A Levels. What else could it be? Well, let’s not over describe it. It IS anti-social, but not VERY. You know, these couple of  months has been a wreck. Getting done with the syllabus, pre-mocks, mocks, then official CIE examinations… hangouts less often, my friends and I barely meet up. Phew! I feel my creativity is restrained. 

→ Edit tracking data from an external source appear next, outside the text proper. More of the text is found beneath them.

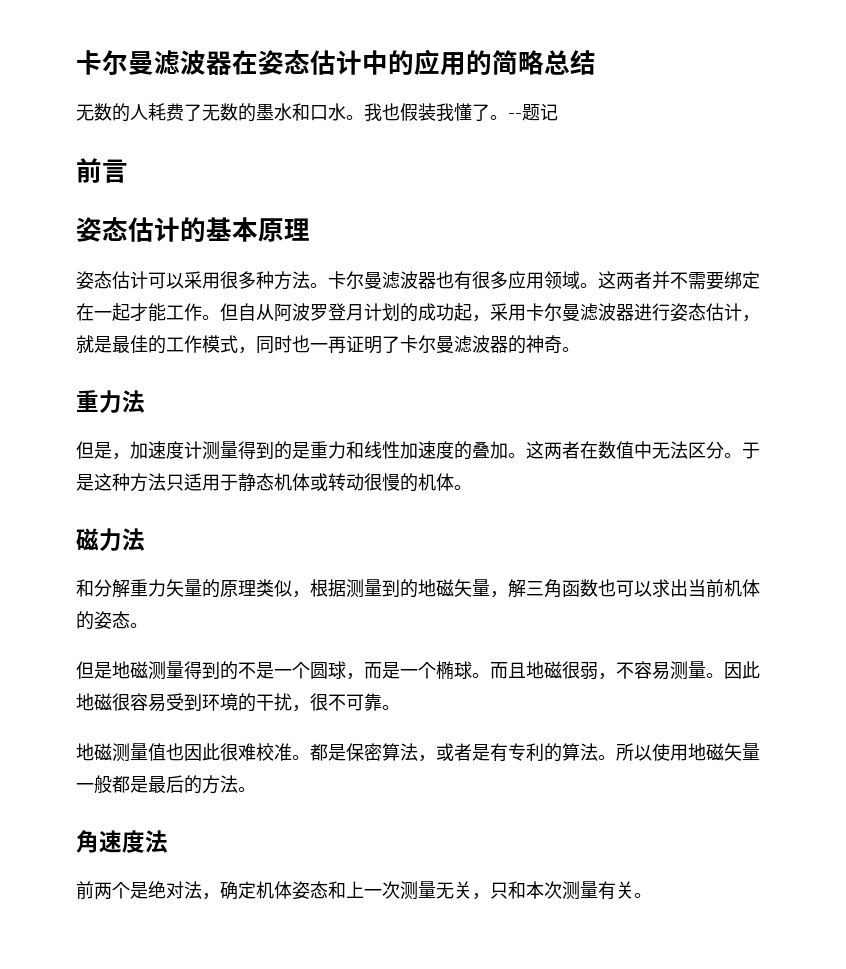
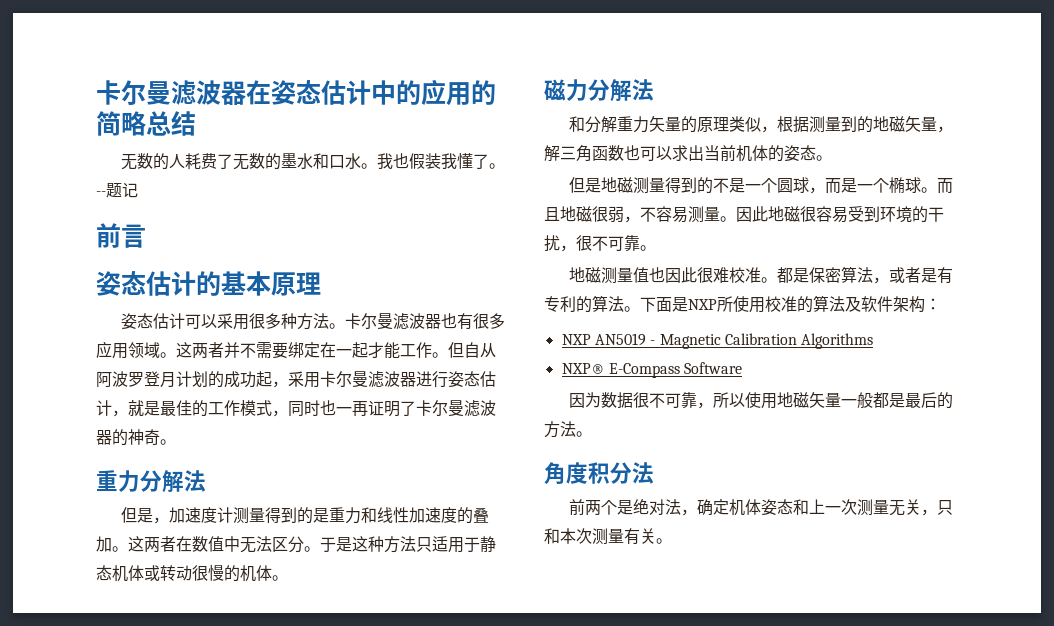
(122, 401) none -> [140,470,184,493] 分解
(122, 539) none -> [588,79,632,102] 分解
(616, 757) none -> [640,295,941,313] [561,333,874,349] [561,362,743,378] [569,392,714,409] 下面是NXP所使用校准的算法及软件架构： // NXP AN5019 - Magnetic Calibration Algorithms // NXP® E-Compass Software // 因为数据很不可靠，
[99,830,145,853] 速度 -> [566,462,632,484] 度积分

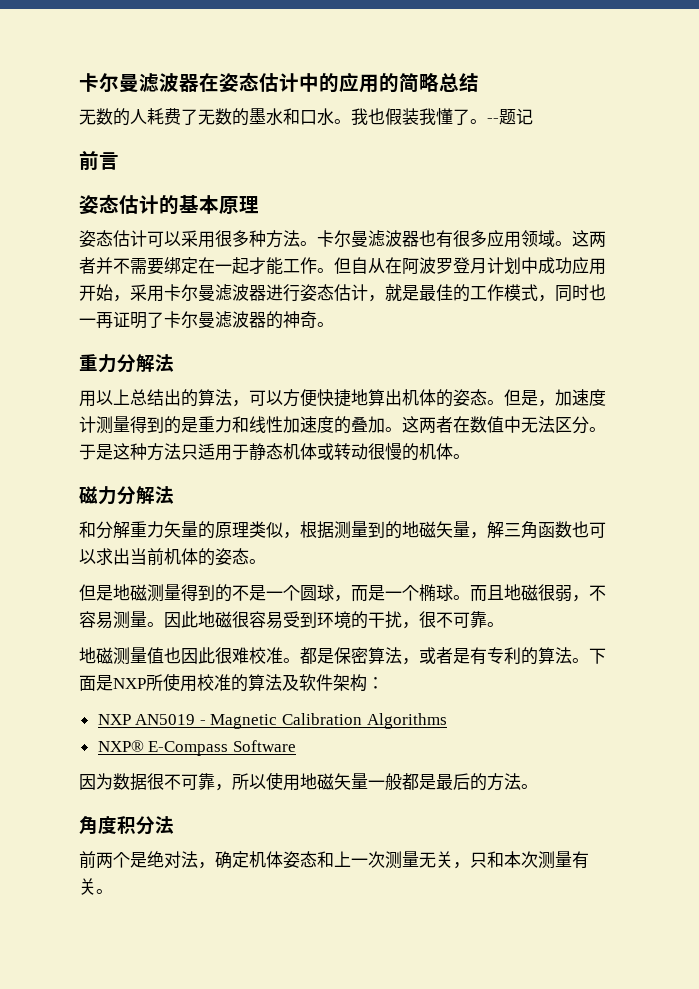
(496, 350) none -> [385,257,402,274] 在
[208,371,272,388] 的成功起 -> [521,257,606,275] [79,284,113,301] 中成功应用开始
(206, 481) none -> [79,389,504,407] 用以上总结出的算法，可以方便快捷地算出机体的姿态。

Anyway, I’m left with one more to go. By 10/6 I’ll be screaming “Freeeeeeeeeeedom”! The worst is over by now lol This year exams were really challenging. I felt some questions were from Mars ! Anyway, I so can’t wait for summer’10!

It’s almost there!!

Any plans? Hell yeah! Fun, fun, and some more fun! Wait, I’m not that shallow 😛 Apart from the classics (beach, hangouts, sleepovers etc…) my friends and I are looking for a summer job. I’d rather say, looking for a sense of independence and responsibility! I just don’t wanna let my time go to waste. My Art, ofcourse I haven’t forgotten that. Planning to visit the nearest bookshop very soon. I need to add a few more stuff to my painting set, try out a few more colourings and mixtures.

Cooking? Since I was just talking abt “responsibility” then yeah, I should give it a shot. I won’t eat my first dishes though lol. 

I so can’t believe highschool is over. It’s been one hell of a year. Even the last few years, they were just as wonderful!  I’ve had my fair share of nearly everything. That’s what I call experience !

All in all, this summer shall hopefully be way more productive than last years. BIGTIME!!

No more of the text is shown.